The ancient calendar of old proto Bulgarians was circular in shape, and inside the circle, there were 12 constellations, named after animals – a rooster, a dog, a boar, a mouse, a snow lion, a rabbit, a dragon, a snake, a horse, a sheep and a monkey.
The calendar was used to follow the movement of the sun but most of all of the planet of Jupiter.
The year consisted of 364 “counted” days and two “uncounted” or 365 days in all. The first “uncounted” day was the day of the winter solstice.

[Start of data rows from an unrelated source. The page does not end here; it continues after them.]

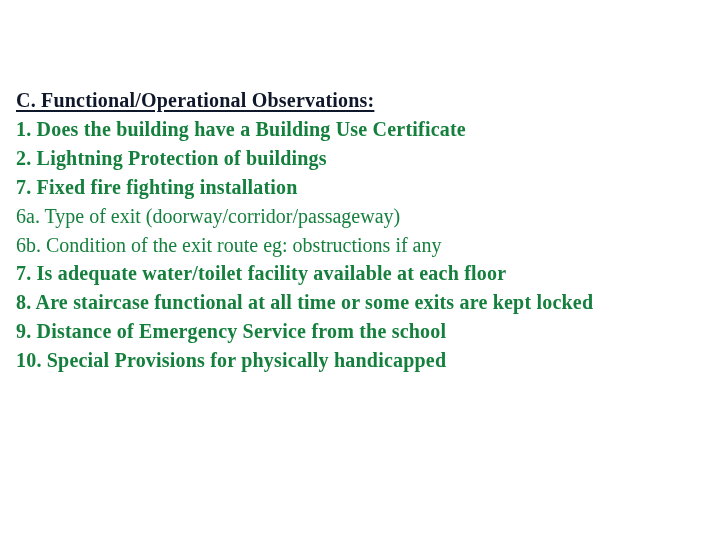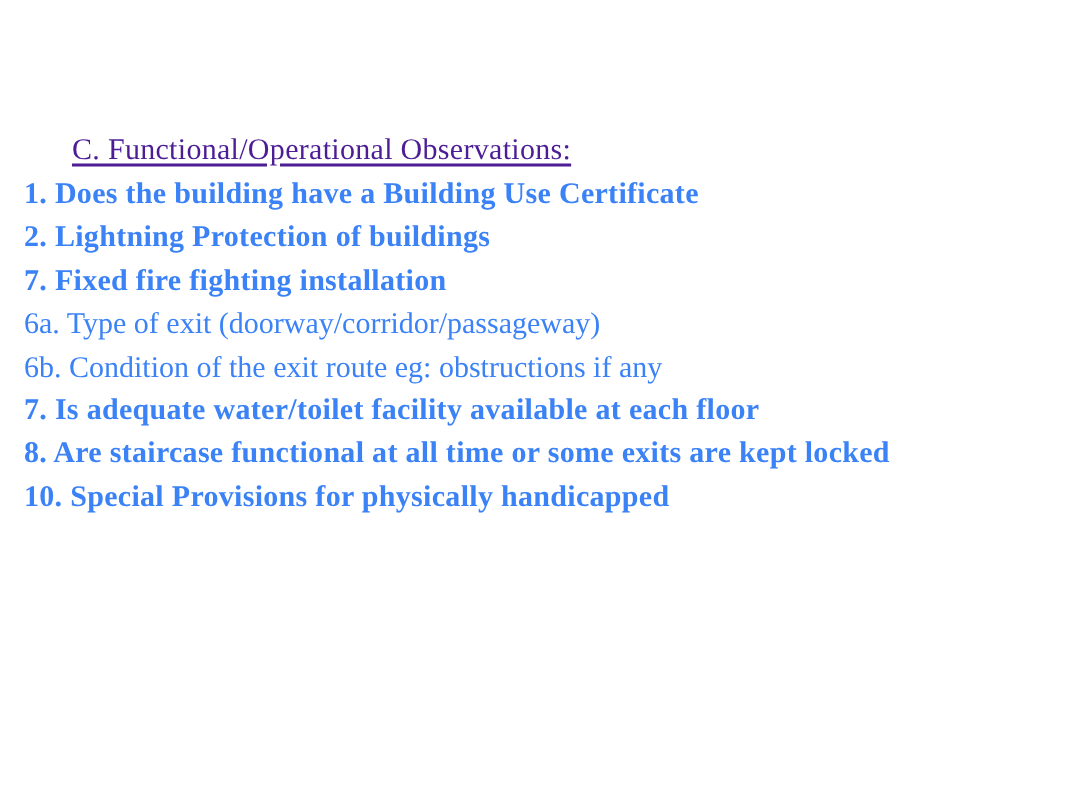--- a/index.html
+++ b/index.html
@@ -15,7 +15,7 @@
     }
     .bold { font-weight: bold; }
     .normal { font-weight: normal; letter-spacing: 0; }
-    .heading { color: #4c1d95; text-decoration: underline; text-decoration-thickness: 2px; text-underline-offset: 3px; font-weight: normal; margin-left: 32px; }
+    .heading { color: #0f172a; text-decoration: underline; text-decoration-thickness: 2px; text-underline-offset: 3px; font-weight: bold; }
   </style>
 </head>
 <body>

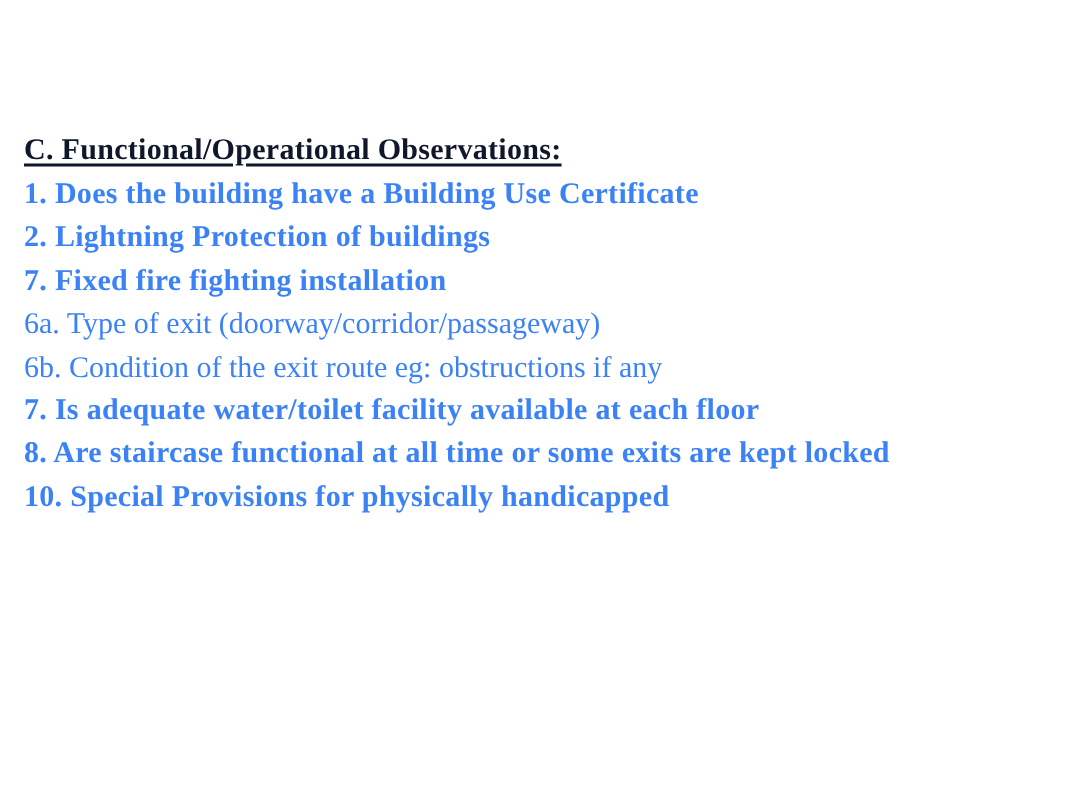--- a/index.html
+++ b/index.html
@@ -10,7 +10,7 @@
     }
     .content { position: absolute; left: 16px; top: 86px; }
     .line {
-      font-size: 20px; line-height: 28.9px; color: #3b82f6; white-space: nowrap;
+      font-size: 20px; line-height: 28.9px; color: #15803d; white-space: nowrap;
       letter-spacing: 0.2px;
     }
     .bold { font-weight: bold; }

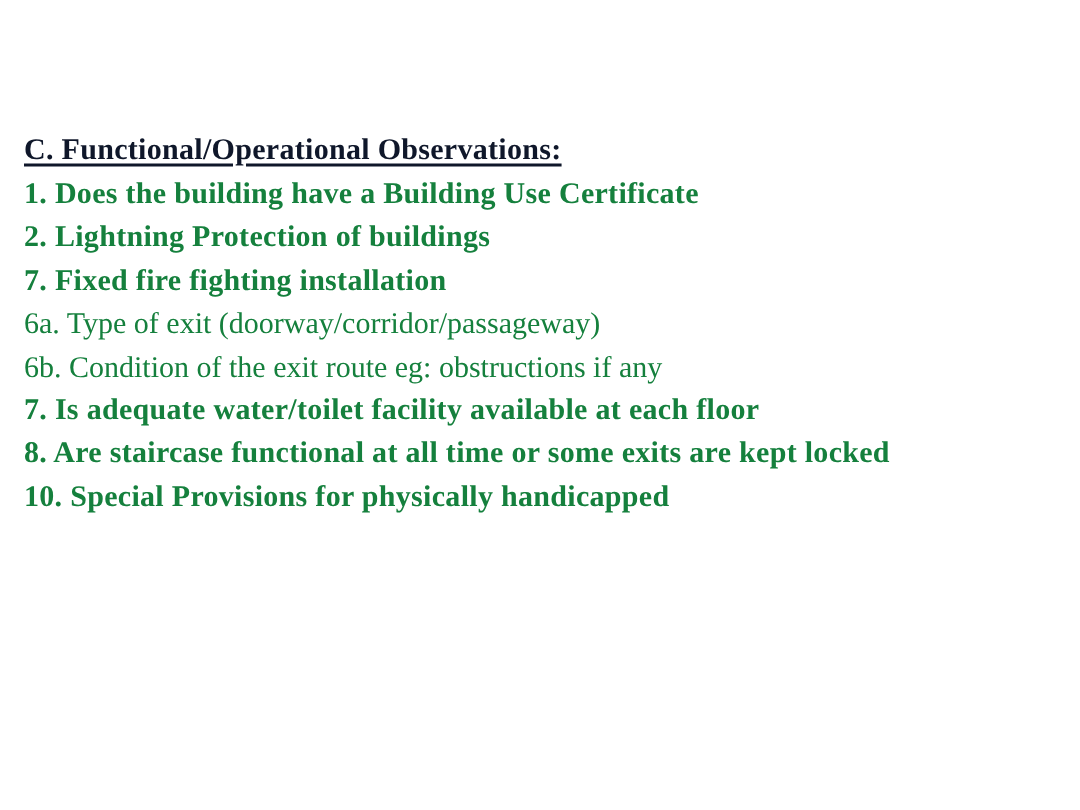--- a/index.html
+++ b/index.html
@@ -29,6 +29,7 @@
   <div class="line normal">6b. Condition of the exit route eg: obstructions if any</div>
   <div class="line bold">7. Is adequate water/toilet facility available at each floor</div>
   <div class="line bold">8. Are staircase functional at all time or some exits are kept locked</div>
+  <div class="line bold">9. Distance of Emergency Service from the school</div>
   <div class="line bold">10. Special Provisions for physically handicapped</div>
 </div>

The day was precisely December 22, the shortest day of the year, that the ancient Bulgarians considered to be the start of the new year. This day was called by the old proto Bulgarians “zero” day, or Eni, Sur, Young year, and Surva year.
The calendar includes second “uncounted” day. It was called Behti, and was inserted once every 4 years in-between June 30 and July 1, after Midsummer day, the day of the summer solstice, known as Enyovden or Eni Setem.
The ordinary Bulgarian calendar year had 364 counted and one uncounted days – 365 in all. The leap year had 364 counted and 2 uncounted days – or 366 days.
The counted days were distributed into 52 weeks of seven days each. Sunday was the first day of the week, Wednesday – its middle, and Saturday – its end.
The year was divided by old proto Bulgarians into 4 quarters, each of them 91 days long or 13 weeks.

The first of the three months always had 31 days, and the second and third – 30 days.